En primera fila: 'Criadas y señoras' - Las esclavas de Mississipi


Qué fácil se lo pone 'Criadas y Señoras', basada en la exitosa novela de Kathryn Stockett, a todos aquellos que, antes de verla, ya estén sacando brillo a sus armas para destrozar una película cuya sinopsis contiene mujeres, muchas mujeres, para más inri unas blancas y otras negras, dramas familiares, racismo, muerte, diferencia de clases, amistad, tartas y flores. Es escuchar que 'Criadas y Señoras' reúne todos estos ingredientes para que muchos, (insisto) antes de verla, se froten las manos.

Pero Tate Taylor construye unos personajes inolvidables, que traspasan la pantalla y te miran directamente a los ojos. No sólo las protagonistas, las rotundamente inmensas Emma Stone (veo a esta pizpireta pelirroja llegando lejos, lejos, lejos...), Olivia Spencer, Bryce Dallas Howard y Viola Davis. Porque todo el elenco de secundarios, y son un buen puñado, está formado por personajes con un carácter propio y bien dibujado. Sissy Spacek, esa madre a la que le cae mal su hija, te deja con ganas de más. Pero, sobre todo, gran descubrimiento es el de Jessica Chastain dando vida a Celia, una tipa más bien tonta pero que se come la pantalla cada vez que llega. Dan tantas ganas de ir para allá y abrazar con fuerza a esa rubia (cómo no) tan simple pero tan tierna.

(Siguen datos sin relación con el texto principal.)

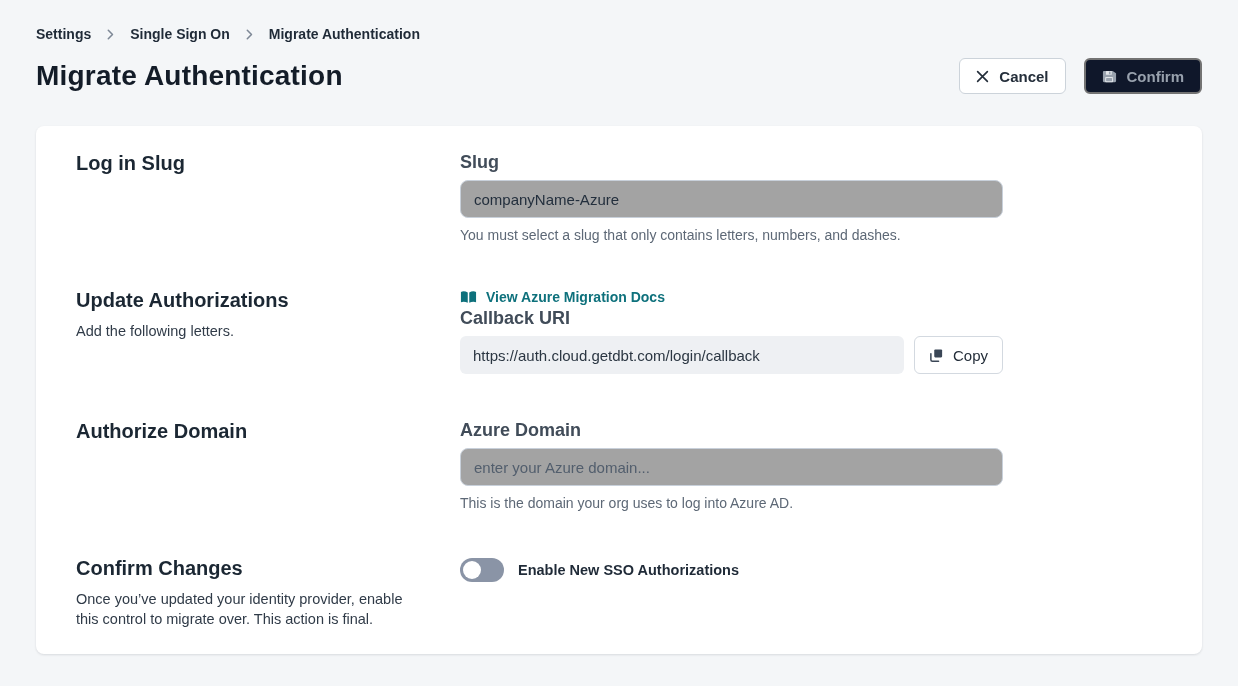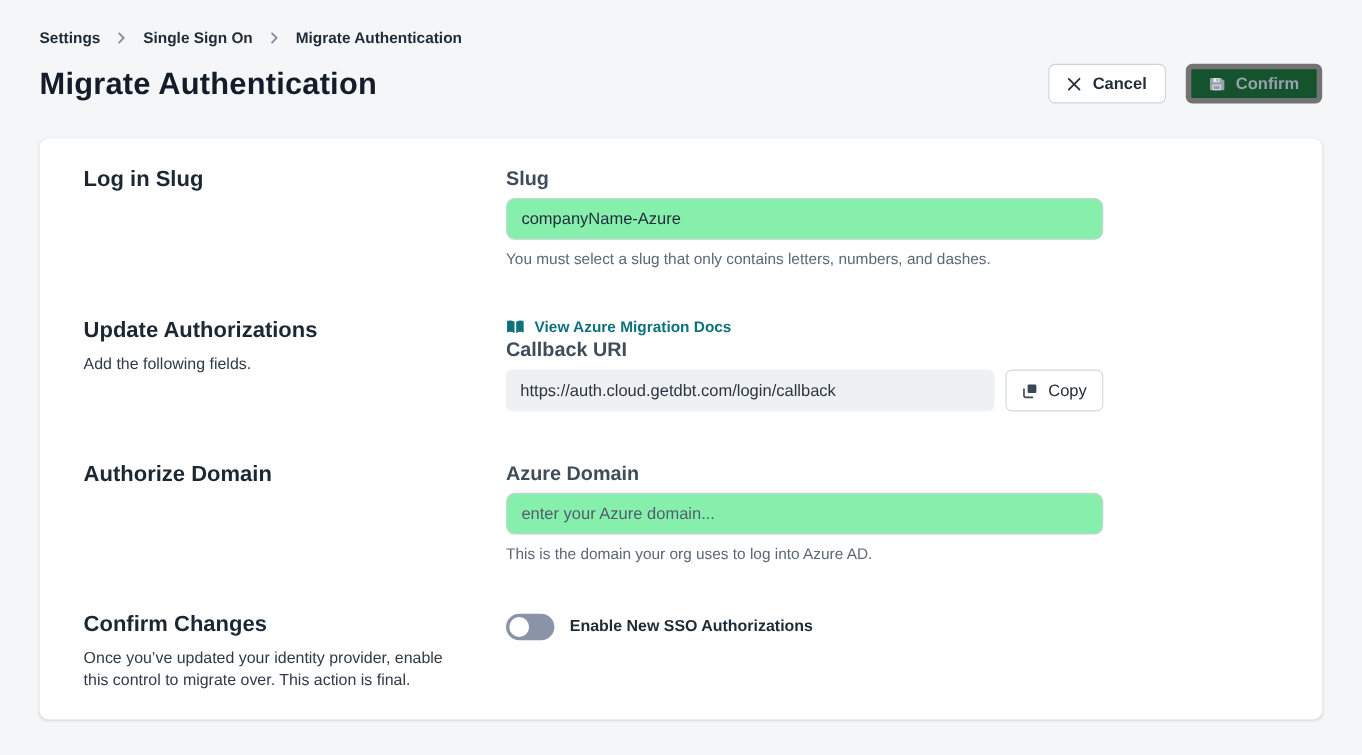"Confirm" .btn-confirm { background: #14532d -> #0f172a; border: 5px solid #737373 -> 2px solid #737373 }
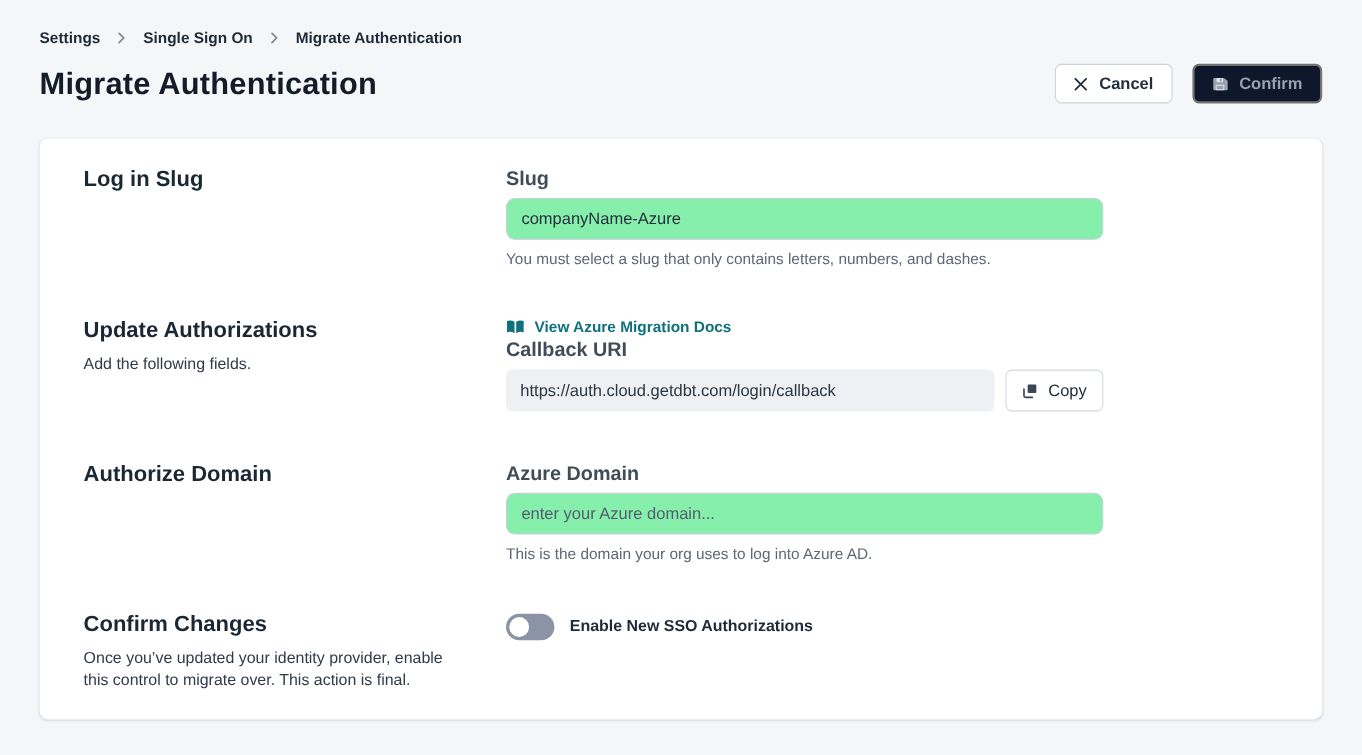"companyName-Azure" .text-input { background: #86efac -> #a3a3a3 }
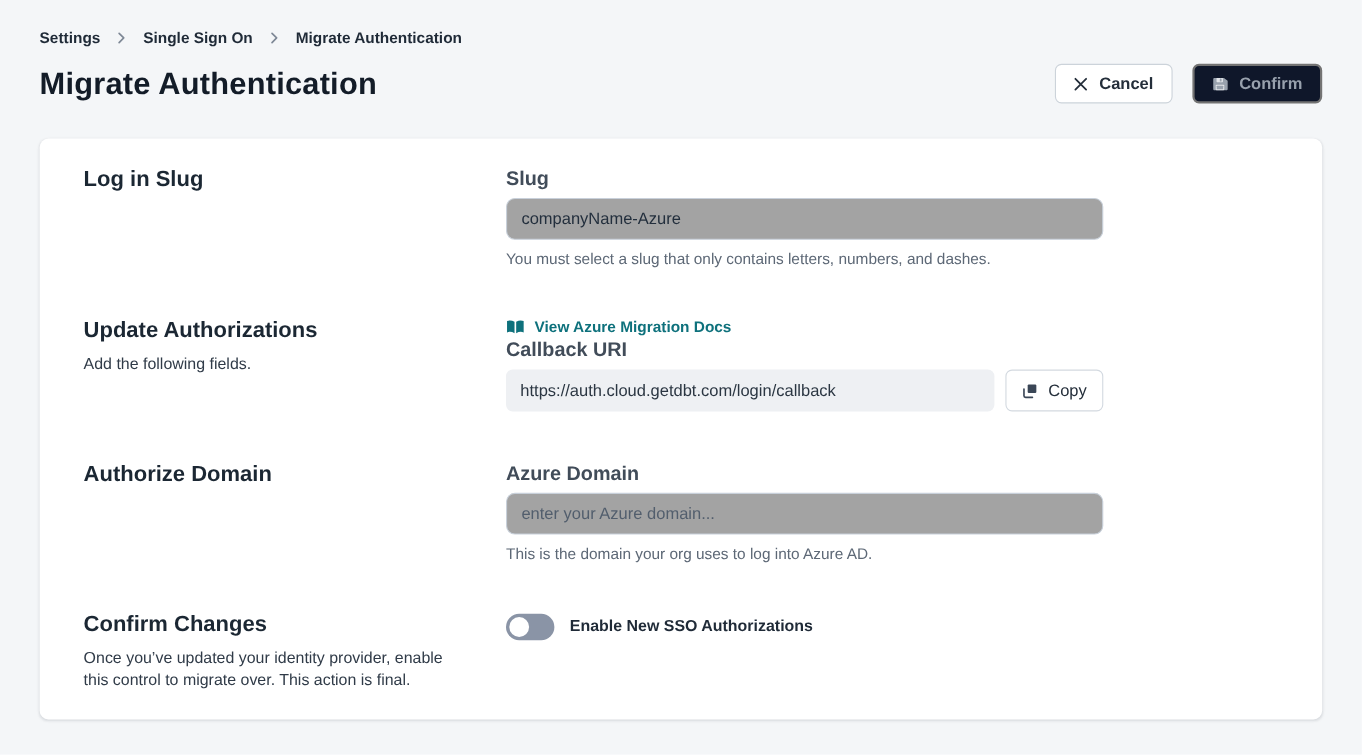"Add the following fields." div.section-sub { text: fields -> letters }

Son varias las historias que se entremezclan en este film que gira en torno al racismo. Sí, se trata de otra película acerca del sometimiento obligado de los negros y ejercido por los blancos. Pero, ¿y qué? También surge cada medio minuto un nuevo título protagonizado por alguna nave espacial intergaláctica. Y si cuenta la historia de la nave de un modo diferente y aportando cosas... ¿qué problema hay? Además, nunca está de más volver a hablar acerca del hecho de que la gente blanca de 1960 despidiese a su criada negra por hacer pis en su mismo cuarto de baño.

"Criadas y señoras" está repleta de historias grandes, historias pequeñas, detalles. Todo encaja con un suave "click", nada chirría y nada estorba. Todo interesa. Desde la trama más principal hasta la más secundaria. Absolutamente todos los actores y actrices están impactantes, creíbles, maravillosos.

Otro punto a su favor es que, a veces, opta por no tomar el camino fácil. La tarta de Minny (y hasta aquí podemos leer) es una apuesta arriesgada para una película tan bienintencionada y limpia hasta ese momento. Un tipo de escena que, si te la cuentan, enmarcarías rápidamente en la última de los hermanos Farrelly, pero que en "Criadas y señoras" adquiere todo un nuevo significado y va más allá de sacar alguna carcajada facilona.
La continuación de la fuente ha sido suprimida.